Conclusions: This research identified the important role that healthcare systems plays in supporting an informal networks access to resources (personal, social, and societal) and resilience.

Lessons Learned: The findings stress that the ‘caregiver problem’ is a complex phenomenon that requires a larger policy framework extending beyond one-off initiatives that are arbitrarily implemented. There is evidence to suggest the importance of conceptually understanding care networks from a broader perspective, acknowledging that carer resilience may be an individual-level phenomenon but can be supported or hindered by broader social- and societal-level impacts.

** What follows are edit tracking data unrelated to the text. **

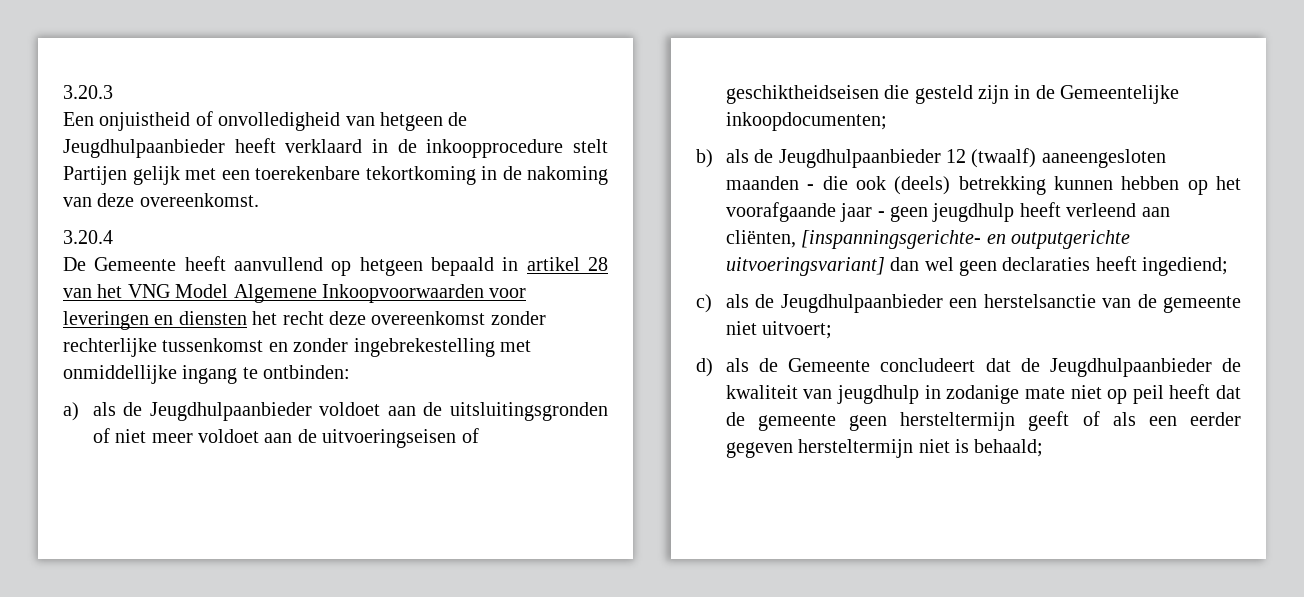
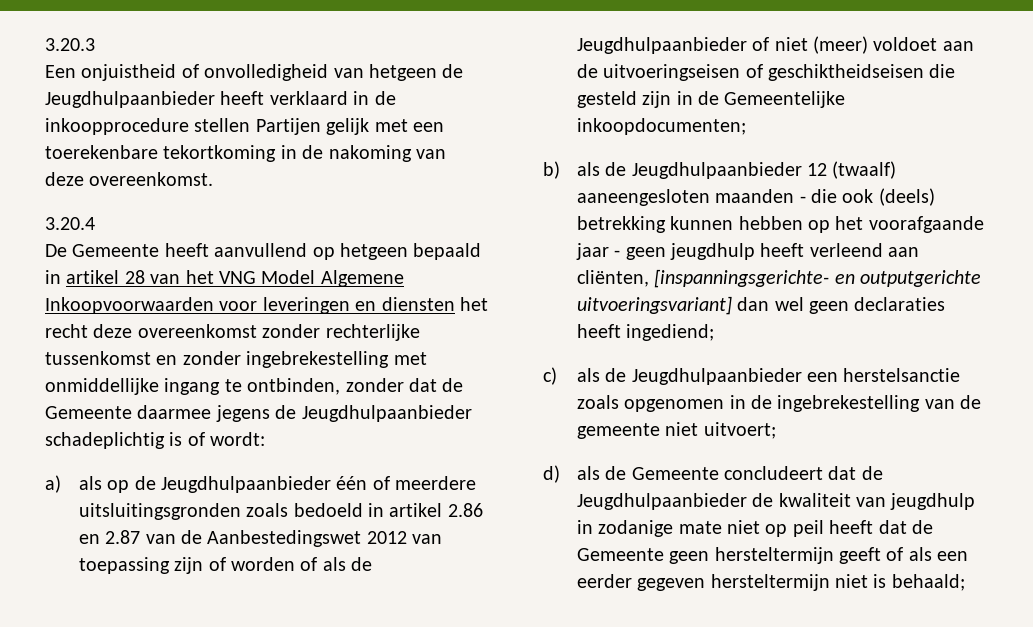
- Een onjuistheid of onvolledigheid van hetgeen de Jeugdhulpaanbieder heeft verklaard in de inkoopprocedure stelt Partijen gelijk met een toerekenbare tekortkoming in de nakoming van deze overeenkomst.
+ Een onjuistheid of onvolledigheid van hetgeen de Jeugdhulpaanbieder heeft verklaard in de inkoopprocedure stellen Partijen gelijk met een toerekenbare tekortkoming in de nakoming van deze overeenkomst.
- De Gemeente heeft aanvullend op hetgeen bepaald in artikel 28 van het VNG Model Algemene Inkoopvoorwaarden voor leveringen en diensten het recht deze overeenkomst zonder rechterlijke tussenkomst en zonder ingebrekestelling met onmiddellijke ingang te ontbinden:
+ De Gemeente heeft aanvullend op hetgeen bepaald in artikel 28 van het VNG Model Algemene Inkoopvoorwaarden voor leveringen en diensten het recht deze overeenkomst zonder rechterlijke tussenkomst en zonder ingebrekestelling met onmiddellijke ingang te ontbinden, zonder dat de Gemeente daarmee jegens de Jeugdhulpaanbieder schadeplichtig is of wordt:
- a) als de Jeugdhulpaanbieder voldoet aan de uitsluitingsgronden of niet meer voldoet aan de uitvoeringseisen of geschiktheidseisen die gesteld zijn in de Gemeentelijke inkoopdocumenten;
+ a) als op de Jeugdhulpaanbieder één of meerdere uitsluitingsgronden zoals bedoeld in artikel 2.86 en 2.87 van de Aanbestedingswet 2012 van toepassing zijn of worden of als de Jeugdhulpaanbieder of niet (meer) voldoet aan de uitvoeringseisen of geschiktheidseisen die gesteld zijn in de Gemeentelijke inkoopdocumenten;
- c) als de Jeugdhulpaanbieder een herstelsanctie van de gemeente niet uitvoert;
+ c) als de Jeugdhulpaanbieder een herstelsanctie zoals opgenomen in de ingebrekestelling van de gemeente niet uitvoert;
- d) als de Gemeente concludeert dat de Jeugdhulpaanbieder de kwaliteit van jeugdhulp in zodanige mate niet op peil heeft dat de gemeente geen hersteltermijn geeft of als een eerder gegeven hersteltermijn niet is behaald;
+ d) als de Gemeente concludeert dat de Jeugdhulpaanbieder de kwaliteit van jeugdhulp in zodanige mate niet op peil heeft dat de Gemeente geen hersteltermijn geeft of als een eerder gegeven hersteltermijn niet is behaald;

Limitations: The sample of carers were identified through a ‘gatekeeper’ approach. Those who responded are likely to be a politically active population who have a potentially unique (yet context-sensitive) perspective. As such, this research may have neglected to identify more isolated, marginalized carers who may have perceived different or additional factors as crucial to support their resilience.

Suggestions for future research: For the first time in 2015, persons aged 65+ exceeded the number of persons 0-14 in Ontario, Canada. There is value in engaging in comparative work with regions who have already experienced a precipitous decline in social networks to identify lessons learned as it relates to engaging beyond traditional avenues of carers – to explore the role of networks of care.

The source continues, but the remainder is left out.